After locating the line that contains "[51,743,116,760] // git" in the data below, set down exactly that line and each one after it through the line that contains "(291, 686) none", and nothing more.

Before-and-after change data

■ ■ ■

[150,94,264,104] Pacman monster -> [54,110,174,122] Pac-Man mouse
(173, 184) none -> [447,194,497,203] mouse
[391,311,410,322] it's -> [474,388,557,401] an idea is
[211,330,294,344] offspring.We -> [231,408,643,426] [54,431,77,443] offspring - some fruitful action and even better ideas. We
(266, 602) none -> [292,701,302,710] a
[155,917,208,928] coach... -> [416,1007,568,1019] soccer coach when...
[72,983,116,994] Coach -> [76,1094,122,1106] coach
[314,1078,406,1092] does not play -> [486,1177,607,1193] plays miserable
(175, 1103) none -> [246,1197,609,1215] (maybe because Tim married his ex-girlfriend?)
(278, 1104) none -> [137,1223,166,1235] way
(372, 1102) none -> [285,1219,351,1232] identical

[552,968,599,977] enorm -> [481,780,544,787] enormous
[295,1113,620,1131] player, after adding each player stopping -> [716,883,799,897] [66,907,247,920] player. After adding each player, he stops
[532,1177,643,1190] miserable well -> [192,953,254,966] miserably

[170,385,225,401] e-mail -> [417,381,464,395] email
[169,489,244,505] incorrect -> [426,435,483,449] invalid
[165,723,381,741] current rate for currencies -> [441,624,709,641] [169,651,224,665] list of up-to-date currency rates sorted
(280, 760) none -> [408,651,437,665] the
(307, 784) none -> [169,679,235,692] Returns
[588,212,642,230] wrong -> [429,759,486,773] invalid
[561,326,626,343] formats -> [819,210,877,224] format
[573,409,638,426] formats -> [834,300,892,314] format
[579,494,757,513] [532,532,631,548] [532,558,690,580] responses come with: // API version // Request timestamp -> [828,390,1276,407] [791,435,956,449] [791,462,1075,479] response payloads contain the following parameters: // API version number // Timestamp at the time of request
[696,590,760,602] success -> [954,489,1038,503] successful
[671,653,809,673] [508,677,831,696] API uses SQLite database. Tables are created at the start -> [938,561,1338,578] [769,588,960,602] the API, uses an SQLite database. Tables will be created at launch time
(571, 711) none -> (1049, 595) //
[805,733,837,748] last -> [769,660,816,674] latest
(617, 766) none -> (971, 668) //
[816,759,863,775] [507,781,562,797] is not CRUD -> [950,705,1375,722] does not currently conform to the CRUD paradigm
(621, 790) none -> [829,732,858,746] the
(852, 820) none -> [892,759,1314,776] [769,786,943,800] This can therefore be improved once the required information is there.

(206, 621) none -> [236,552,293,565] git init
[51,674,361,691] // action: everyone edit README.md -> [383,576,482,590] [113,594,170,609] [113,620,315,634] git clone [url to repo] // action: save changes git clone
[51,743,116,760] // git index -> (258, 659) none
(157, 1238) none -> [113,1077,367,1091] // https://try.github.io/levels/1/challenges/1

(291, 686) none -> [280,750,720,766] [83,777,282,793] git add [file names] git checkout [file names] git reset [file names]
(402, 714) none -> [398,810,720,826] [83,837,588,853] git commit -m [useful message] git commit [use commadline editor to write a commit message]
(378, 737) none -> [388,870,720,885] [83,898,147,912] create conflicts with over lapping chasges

■ ■ ■

Task response
[51,743,116,760] // git index -> (258, 659) none
(157, 1238) none -> [113,1077,367,1091] // https://try.github.io/levels/1/challenges/1

(291, 686) none -> [280,750,720,766] [83,777,282,793] git add [file names] git checkout [file names] git reset [file names]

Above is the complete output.